*Assigned task*.
Look for the word "metabolic" in the entries and copy each line where it appears.

*Stored data*.
○ ○ ○ ○
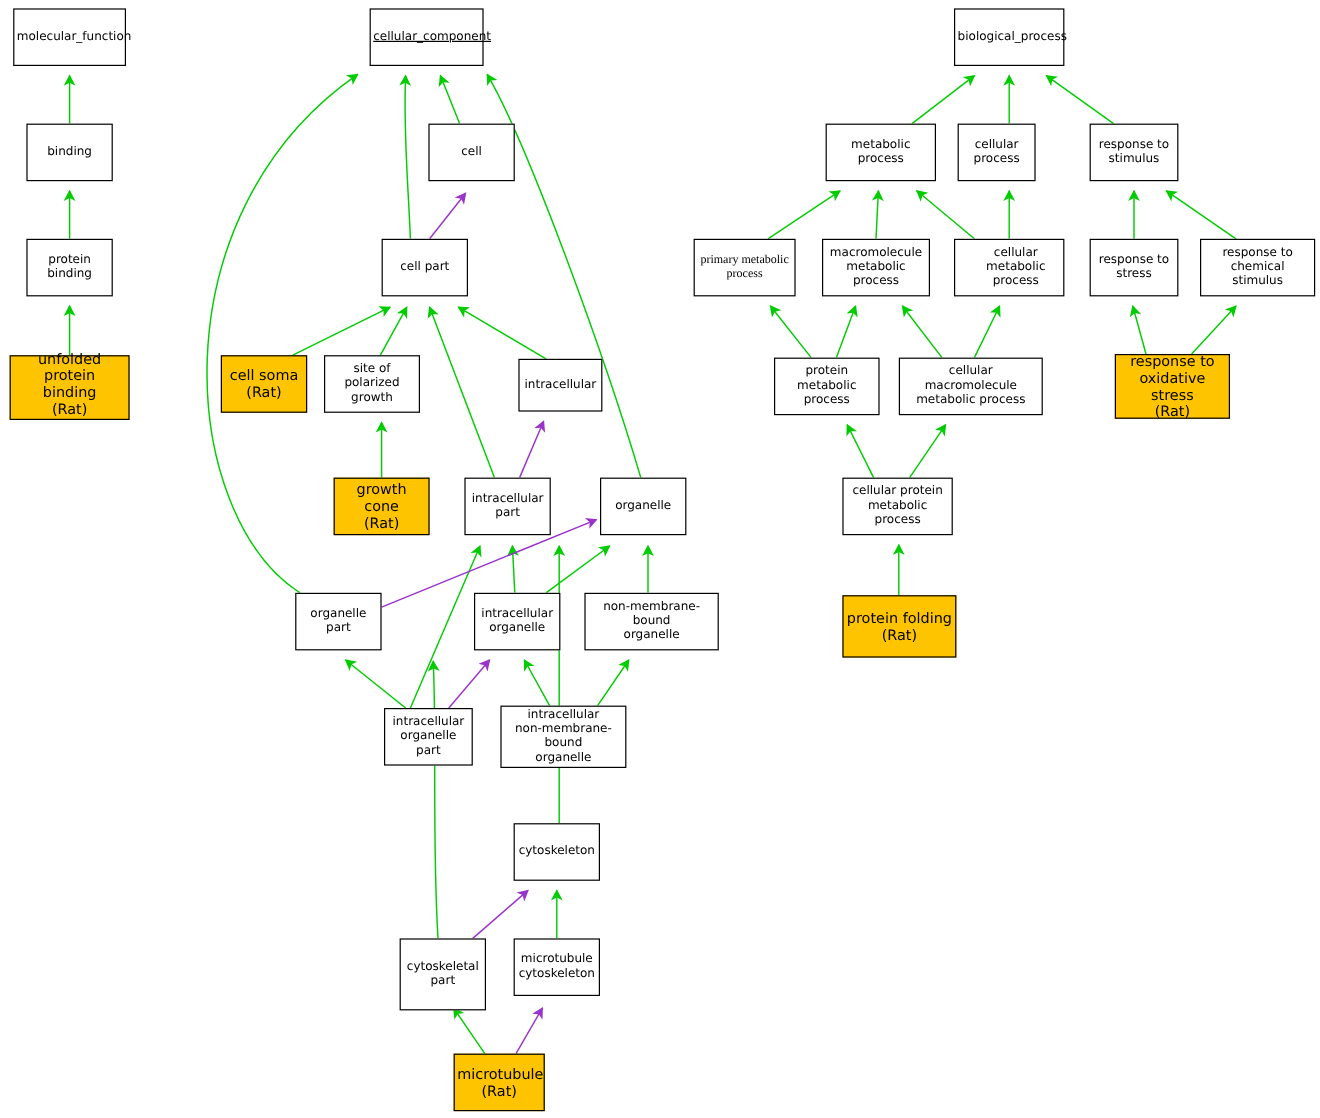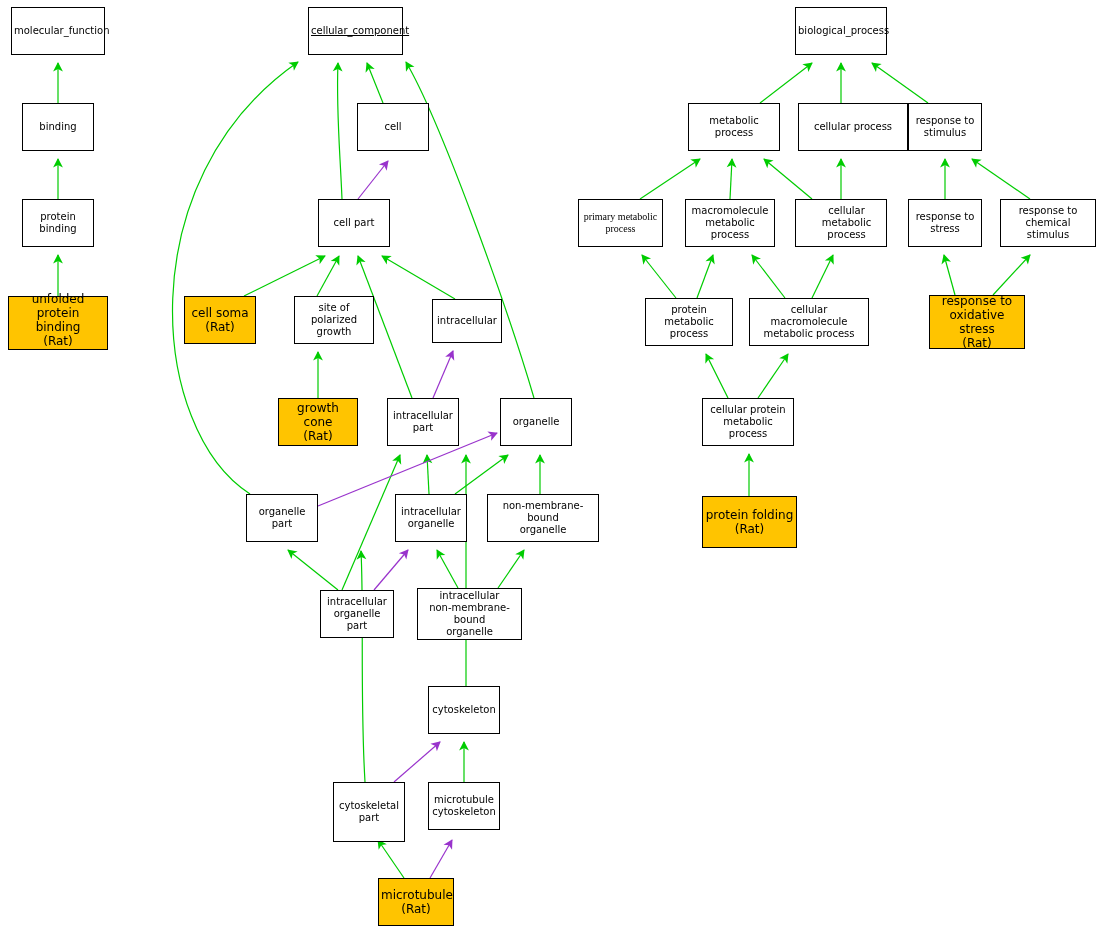--- a/index.html
+++ b/index.html
@@ -96,21 +96,21 @@
       <div class="node" style="left: 357px; top: 103px; width: 72px; height: 48px;">
         <span>cell</span>
       </div>
       <div class="node" style="left: 318px; top: 199px; width: 72px; height: 48px;">
         <span>cell part</span>
       </div>
       <div class="node term" style="left: 184px; top: 296px; width: 72px; height: 48px;">
         <span>cell soma
 (Rat)</span>
       </div>
-      <div class="node" style="left: 294px; top: 296px; width: 80px; height: 48px;">
+      <div class="node" style="left: 270px; top: 296px; width: 80px; height: 48px;">
         <span>site of polarized
 growth</span>
       </div>
       <div class="node" style="left: 432px; top: 299px; width: 70px; height: 44px;">
         <span>intracellular</span>
       </div>
       <div class="node term" style="left: 278px; top: 398px; width: 80px; height: 48px;">
         <span>growth cone
 (Rat)</span>
       </div>
@@ -155,21 +155,21 @@
       <div class="node term" style="left: 378px; top: 878px; width: 76px; height: 48px;">
         <span>microtubule
 (Rat)</span>
       </div>
       <div class="node" style="left: 795px; top: 7px; width: 92px; height: 48px;">
         <span>biological_process</span>
       </div>
       <div class="node" style="left: 688px; top: 103px; width: 92px; height: 48px;">
         <span>metabolic process</span>
       </div>
-      <div class="node" style="left: 798px; top: 103px; width: 110px; height: 48px;">
+      <div class="node" style="left: 798px; top: 103px; width: 65px; height: 48px;">
         <span>cellular process</span>
       </div>
       <div class="node" style="left: 908px; top: 103px; width: 74px; height: 48px;">
         <span>response to
 stimulus</span>
       </div>
       <div class="node" style="left: 578px; top: 199px; width: 85px; height: 48px; font-family: Liberation Serif, serif;">
         <span>primary metabolic
 process</span>
       </div>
○ ○ ○ ○
*Answer to this task*.
         <span>metabolic process</span>
         <span>primary metabolic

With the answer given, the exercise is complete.